In August I blogged on the divergence in prize money between racing in Ireland and Great Britain. Cental to the post was the arrival of national hunt star Sanctuaire to these shores. Sadly, on Sunday of last week, Sanctuaire was involved in schooling fall after racing at Punchestown. The horse suffered a fractured shoulder and leg and had to be put down.

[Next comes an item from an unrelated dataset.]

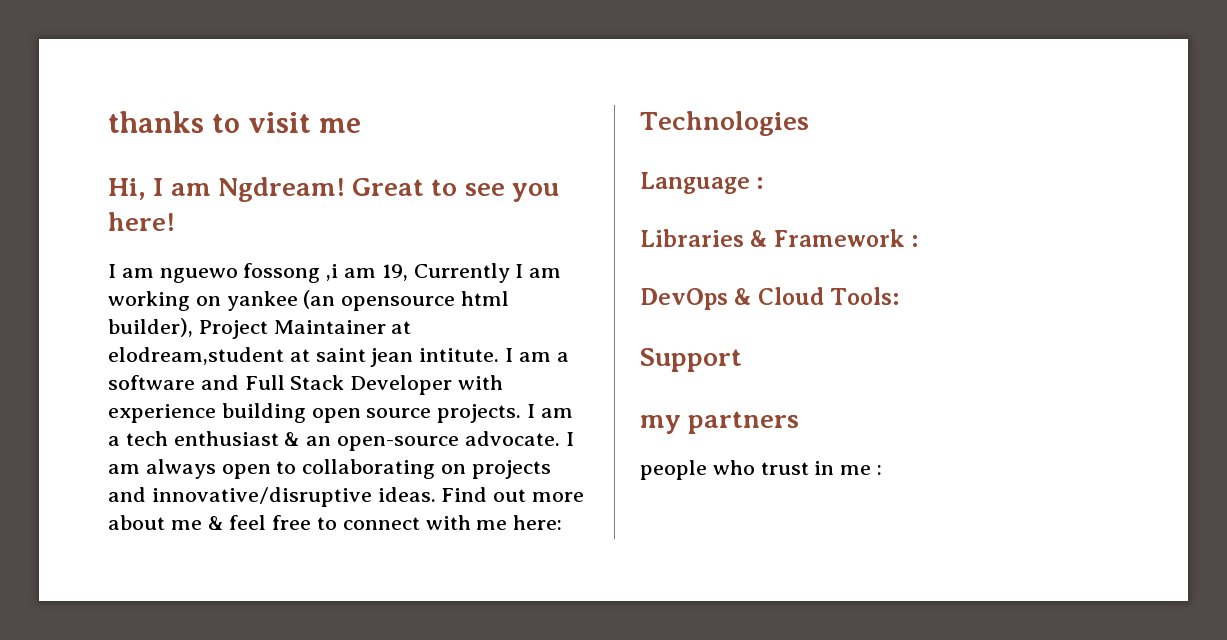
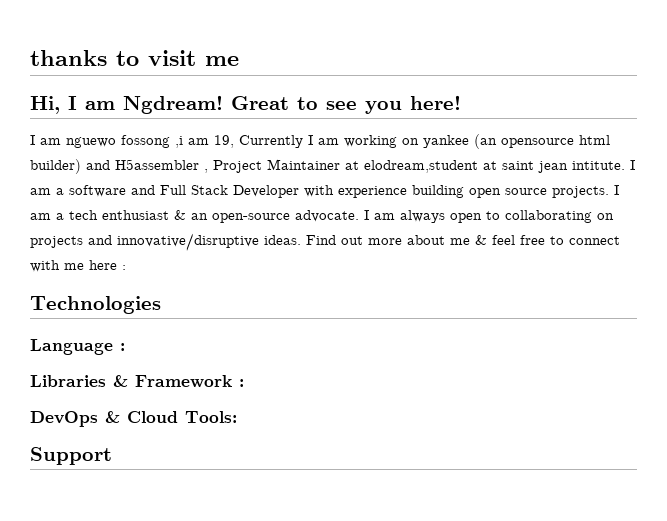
[108,318,193,337] builder), -> [30,159,208,174] builder) and H5assembler ,
[513,515,563,530] here: -> [89,260,126,270] here :
[640,411,800,434] [640,460,883,480] // my partners // people who trust in me : -> (112, 456) none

Sanctuaire's short stay in Ireland was seen as something of a coup for Irish racing but puts the economic concepts of risk and uncertainty and the role of luck into sharp focus. Frank Knight's famous 1921 publication Risk, Uncertainty and Profit explains the difference between risk and uncertainty, giving rise to the idea of Knightian Uncertainty. Knight says that:
"Uncertainty must be taken in a sense radically distinct from the familiar notion of Risk, from which it has never been properly separated.... The essential fact is that 'risk' means in some cases a quantity susceptible of measurement, while at other times it is something distinctly not of this character; and there are far-reaching and crucial differences in the bearings of the phenomena depending on which of the two is really present and operating.... It will appear that a measurable uncertainty, or 'risk' proper, as we shall use the term, is so far different from an unmeasurable one that it is not in effect an uncertainty at all."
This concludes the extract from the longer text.